Data supplied Start Marker
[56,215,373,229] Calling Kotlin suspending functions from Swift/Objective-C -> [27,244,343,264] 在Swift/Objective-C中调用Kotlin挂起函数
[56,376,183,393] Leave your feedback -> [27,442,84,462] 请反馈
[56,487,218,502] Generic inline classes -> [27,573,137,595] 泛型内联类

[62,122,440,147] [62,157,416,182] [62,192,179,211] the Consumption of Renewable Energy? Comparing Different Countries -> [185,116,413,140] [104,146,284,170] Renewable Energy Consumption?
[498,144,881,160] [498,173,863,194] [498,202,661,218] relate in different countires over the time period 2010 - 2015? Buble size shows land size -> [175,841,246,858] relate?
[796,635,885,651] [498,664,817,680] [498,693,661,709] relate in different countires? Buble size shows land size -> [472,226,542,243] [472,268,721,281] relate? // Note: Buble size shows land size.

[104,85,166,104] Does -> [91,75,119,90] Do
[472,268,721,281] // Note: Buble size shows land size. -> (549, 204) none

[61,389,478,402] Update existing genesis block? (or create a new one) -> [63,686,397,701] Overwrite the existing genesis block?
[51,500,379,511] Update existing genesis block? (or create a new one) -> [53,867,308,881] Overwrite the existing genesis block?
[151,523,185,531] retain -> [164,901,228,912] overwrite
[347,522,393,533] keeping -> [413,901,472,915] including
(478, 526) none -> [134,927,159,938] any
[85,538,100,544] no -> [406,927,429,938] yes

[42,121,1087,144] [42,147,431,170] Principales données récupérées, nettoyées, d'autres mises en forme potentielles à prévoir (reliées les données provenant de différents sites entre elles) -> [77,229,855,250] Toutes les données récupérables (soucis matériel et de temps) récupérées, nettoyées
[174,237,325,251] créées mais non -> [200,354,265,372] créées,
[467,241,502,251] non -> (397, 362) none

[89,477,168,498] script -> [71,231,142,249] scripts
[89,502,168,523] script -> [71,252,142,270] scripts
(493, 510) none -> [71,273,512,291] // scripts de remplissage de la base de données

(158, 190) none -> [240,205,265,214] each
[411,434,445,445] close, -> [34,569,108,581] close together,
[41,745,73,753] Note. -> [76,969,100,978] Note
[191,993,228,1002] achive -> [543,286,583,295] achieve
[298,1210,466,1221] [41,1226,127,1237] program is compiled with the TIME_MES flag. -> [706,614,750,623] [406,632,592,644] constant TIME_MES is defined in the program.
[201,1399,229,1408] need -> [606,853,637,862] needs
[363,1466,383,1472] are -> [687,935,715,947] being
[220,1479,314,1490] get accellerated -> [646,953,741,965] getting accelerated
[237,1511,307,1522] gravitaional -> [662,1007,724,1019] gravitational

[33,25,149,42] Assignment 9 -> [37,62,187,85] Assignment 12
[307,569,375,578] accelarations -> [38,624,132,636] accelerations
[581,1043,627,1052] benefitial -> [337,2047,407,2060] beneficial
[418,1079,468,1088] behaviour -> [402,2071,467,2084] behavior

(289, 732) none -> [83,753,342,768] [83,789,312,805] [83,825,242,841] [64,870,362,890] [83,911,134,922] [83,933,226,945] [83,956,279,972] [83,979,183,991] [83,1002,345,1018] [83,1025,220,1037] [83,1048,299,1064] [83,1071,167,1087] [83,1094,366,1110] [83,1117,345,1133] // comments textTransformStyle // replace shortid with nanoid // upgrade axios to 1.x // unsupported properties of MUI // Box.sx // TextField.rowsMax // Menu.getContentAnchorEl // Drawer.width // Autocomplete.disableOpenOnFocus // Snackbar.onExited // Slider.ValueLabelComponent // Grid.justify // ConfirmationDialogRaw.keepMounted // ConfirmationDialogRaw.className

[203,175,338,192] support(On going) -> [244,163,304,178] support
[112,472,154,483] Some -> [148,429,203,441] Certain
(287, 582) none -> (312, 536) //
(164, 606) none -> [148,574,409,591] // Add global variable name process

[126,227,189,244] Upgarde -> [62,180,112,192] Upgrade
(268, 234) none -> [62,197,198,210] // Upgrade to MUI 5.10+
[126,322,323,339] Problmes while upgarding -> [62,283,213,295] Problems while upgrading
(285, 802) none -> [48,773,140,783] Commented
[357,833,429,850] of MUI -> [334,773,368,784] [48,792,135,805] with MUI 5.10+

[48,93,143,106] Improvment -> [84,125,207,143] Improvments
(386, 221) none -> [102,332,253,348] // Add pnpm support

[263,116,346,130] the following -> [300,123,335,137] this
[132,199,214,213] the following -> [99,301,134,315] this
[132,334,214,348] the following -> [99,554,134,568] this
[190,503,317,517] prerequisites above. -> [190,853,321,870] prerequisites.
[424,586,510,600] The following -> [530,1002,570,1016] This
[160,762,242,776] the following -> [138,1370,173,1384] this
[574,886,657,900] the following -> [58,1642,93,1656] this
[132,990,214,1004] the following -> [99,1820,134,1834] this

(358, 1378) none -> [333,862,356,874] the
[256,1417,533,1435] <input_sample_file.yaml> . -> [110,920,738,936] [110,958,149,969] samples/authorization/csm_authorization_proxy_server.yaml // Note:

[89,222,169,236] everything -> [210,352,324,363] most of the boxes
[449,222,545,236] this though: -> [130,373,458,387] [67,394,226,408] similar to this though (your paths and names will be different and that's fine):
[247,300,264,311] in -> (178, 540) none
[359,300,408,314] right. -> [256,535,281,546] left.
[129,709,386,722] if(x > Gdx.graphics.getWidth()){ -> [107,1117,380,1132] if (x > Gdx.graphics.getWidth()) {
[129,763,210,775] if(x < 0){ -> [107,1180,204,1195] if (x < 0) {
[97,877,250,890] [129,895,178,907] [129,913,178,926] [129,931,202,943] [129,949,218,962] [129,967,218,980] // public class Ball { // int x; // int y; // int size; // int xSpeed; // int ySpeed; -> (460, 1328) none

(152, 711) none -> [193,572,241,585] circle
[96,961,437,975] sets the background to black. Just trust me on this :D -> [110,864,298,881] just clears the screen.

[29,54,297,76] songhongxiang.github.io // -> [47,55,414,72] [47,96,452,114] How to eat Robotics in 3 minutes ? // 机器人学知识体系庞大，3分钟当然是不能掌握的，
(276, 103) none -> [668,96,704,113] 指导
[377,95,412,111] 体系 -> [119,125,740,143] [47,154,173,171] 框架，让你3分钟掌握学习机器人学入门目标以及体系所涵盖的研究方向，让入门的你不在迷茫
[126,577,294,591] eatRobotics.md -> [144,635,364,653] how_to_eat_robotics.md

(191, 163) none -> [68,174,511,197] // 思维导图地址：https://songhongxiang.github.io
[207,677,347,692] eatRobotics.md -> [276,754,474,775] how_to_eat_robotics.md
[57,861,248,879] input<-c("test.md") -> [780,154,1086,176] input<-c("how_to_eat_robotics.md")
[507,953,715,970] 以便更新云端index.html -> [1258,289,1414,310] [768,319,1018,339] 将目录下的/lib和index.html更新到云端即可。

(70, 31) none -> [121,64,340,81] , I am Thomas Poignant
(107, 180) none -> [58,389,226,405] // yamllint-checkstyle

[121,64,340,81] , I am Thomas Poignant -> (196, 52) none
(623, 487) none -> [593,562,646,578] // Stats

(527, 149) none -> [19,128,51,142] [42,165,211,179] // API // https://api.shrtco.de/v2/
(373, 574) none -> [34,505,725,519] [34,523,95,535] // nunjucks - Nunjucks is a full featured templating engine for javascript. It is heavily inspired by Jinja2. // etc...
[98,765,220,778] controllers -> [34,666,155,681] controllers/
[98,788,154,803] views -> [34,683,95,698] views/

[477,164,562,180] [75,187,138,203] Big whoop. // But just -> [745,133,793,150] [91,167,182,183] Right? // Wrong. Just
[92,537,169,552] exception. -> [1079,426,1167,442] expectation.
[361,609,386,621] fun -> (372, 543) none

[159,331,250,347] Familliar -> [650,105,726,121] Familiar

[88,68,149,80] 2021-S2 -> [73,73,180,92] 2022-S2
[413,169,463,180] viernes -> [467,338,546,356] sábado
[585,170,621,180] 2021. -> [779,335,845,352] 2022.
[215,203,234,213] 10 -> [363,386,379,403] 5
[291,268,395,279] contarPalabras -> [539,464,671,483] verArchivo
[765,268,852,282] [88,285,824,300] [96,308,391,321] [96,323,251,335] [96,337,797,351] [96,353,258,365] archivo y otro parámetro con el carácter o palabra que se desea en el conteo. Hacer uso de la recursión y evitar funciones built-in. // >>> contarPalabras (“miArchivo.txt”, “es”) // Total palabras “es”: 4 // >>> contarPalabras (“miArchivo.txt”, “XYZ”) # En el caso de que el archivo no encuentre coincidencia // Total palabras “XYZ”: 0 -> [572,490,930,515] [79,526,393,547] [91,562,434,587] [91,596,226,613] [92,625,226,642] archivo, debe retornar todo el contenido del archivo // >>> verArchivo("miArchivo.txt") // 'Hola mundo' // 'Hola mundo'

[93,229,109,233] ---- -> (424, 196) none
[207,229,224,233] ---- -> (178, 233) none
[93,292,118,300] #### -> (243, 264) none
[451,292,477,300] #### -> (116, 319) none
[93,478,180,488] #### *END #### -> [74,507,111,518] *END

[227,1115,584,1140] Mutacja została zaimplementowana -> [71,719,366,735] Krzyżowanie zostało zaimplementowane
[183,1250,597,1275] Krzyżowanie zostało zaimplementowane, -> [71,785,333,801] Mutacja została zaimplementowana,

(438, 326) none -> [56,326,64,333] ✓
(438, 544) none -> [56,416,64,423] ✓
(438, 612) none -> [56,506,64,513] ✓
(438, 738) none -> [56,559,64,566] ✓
Data supplied End Marker
Verbatim output is expected for the lines from the start of the data to the line in which "[56,487,218,502] Generic inline" appears, both included.

[56,215,373,229] Calling Kotlin suspending functions from Swift/Objective-C -> [27,244,343,264] 在Swift/Objective-C中调用Kotlin挂起函数
[56,376,183,393] Leave your feedback -> [27,442,84,462] 请反馈
[56,487,218,502] Generic inline classes -> [27,573,137,595] 泛型内联类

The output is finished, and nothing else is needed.